Sugar Labs is providing a site where activity authors can post their activity bundles and Sugar users can search, download, rate, etc. This site is based on Mozilla's AMO which powers addons.mozilla.org, some more details in this older post. The colleagues at LATU asked about deploying their own instance, so they could better tailor what is offered on it to Uruguay's specific needs. I think that right now this is not a good idea because AMO allows us to display activities based on the Sugar version of the client and we can quite easily explain in the description or a comment if an activity makes most sense for a particular deployment. Also, AMO allows users to create collections of activities, so we could see collections specifically prepared for Uruguay classrooms.
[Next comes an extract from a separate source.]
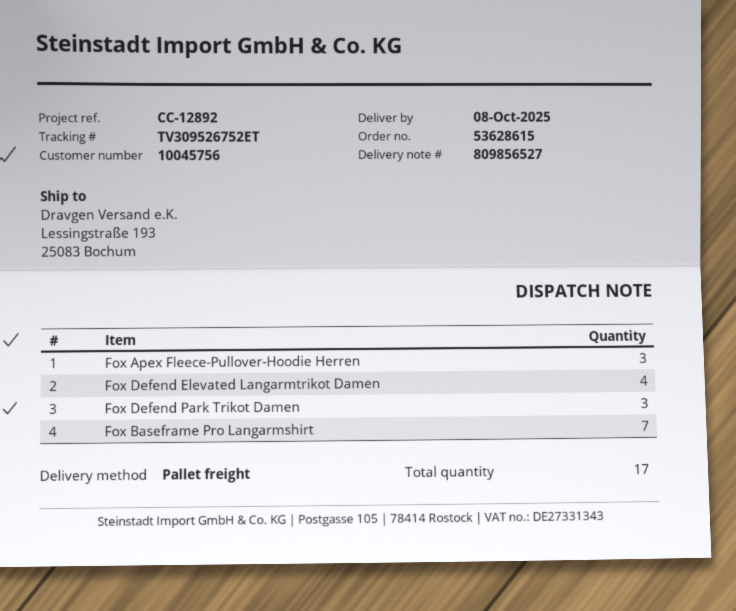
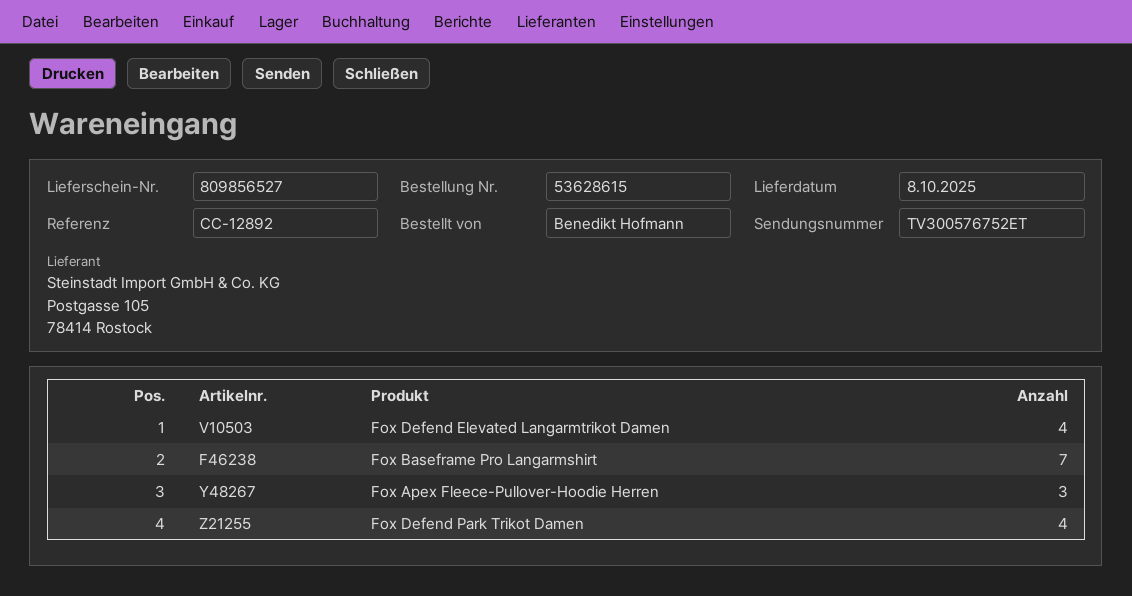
tracking number: TV309526752ET -> TV300576752ET
Fox Defend Park Trikot Damen: 3 -> 4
We also dedicated quite a bit of time discussing the upstreaming of some features that the LATU has developed in-house, but I think this is more relevant for the community side of things so I leave it for the last post of this series.
Perhaps the most serious single issue I heard when asking for feedback there was that the XOs got sometimes in such a state that a full image reflash was needed. This means that any work that hadn't been backed up would be lost, which is quite bad if we consider that many kids won't have enough discipline (or media) to backup all their relevant work. I have been told that the first suspect cause is the internal flash filling up to a point where the machine doesn't boot any more.
Some ways of attenuating the problem are: making it easier to delete unneeded stuff from the journal by implementing selection of multiple entries, update to a version that doesn't leak temporary files, deploy school servers capable of accepting backups from the XOs and add a simple way to backup the journal to a pen drive.
The next and last post will be about what we discussed about how an organization like LATU can interact with FOSS communities to their best profit.
I agree with your comments about AMO, maybe LATU could work together with us to make a better Spanish translation of the site and co-work with adminship and development.
That could give them a sense of ownership over the tool.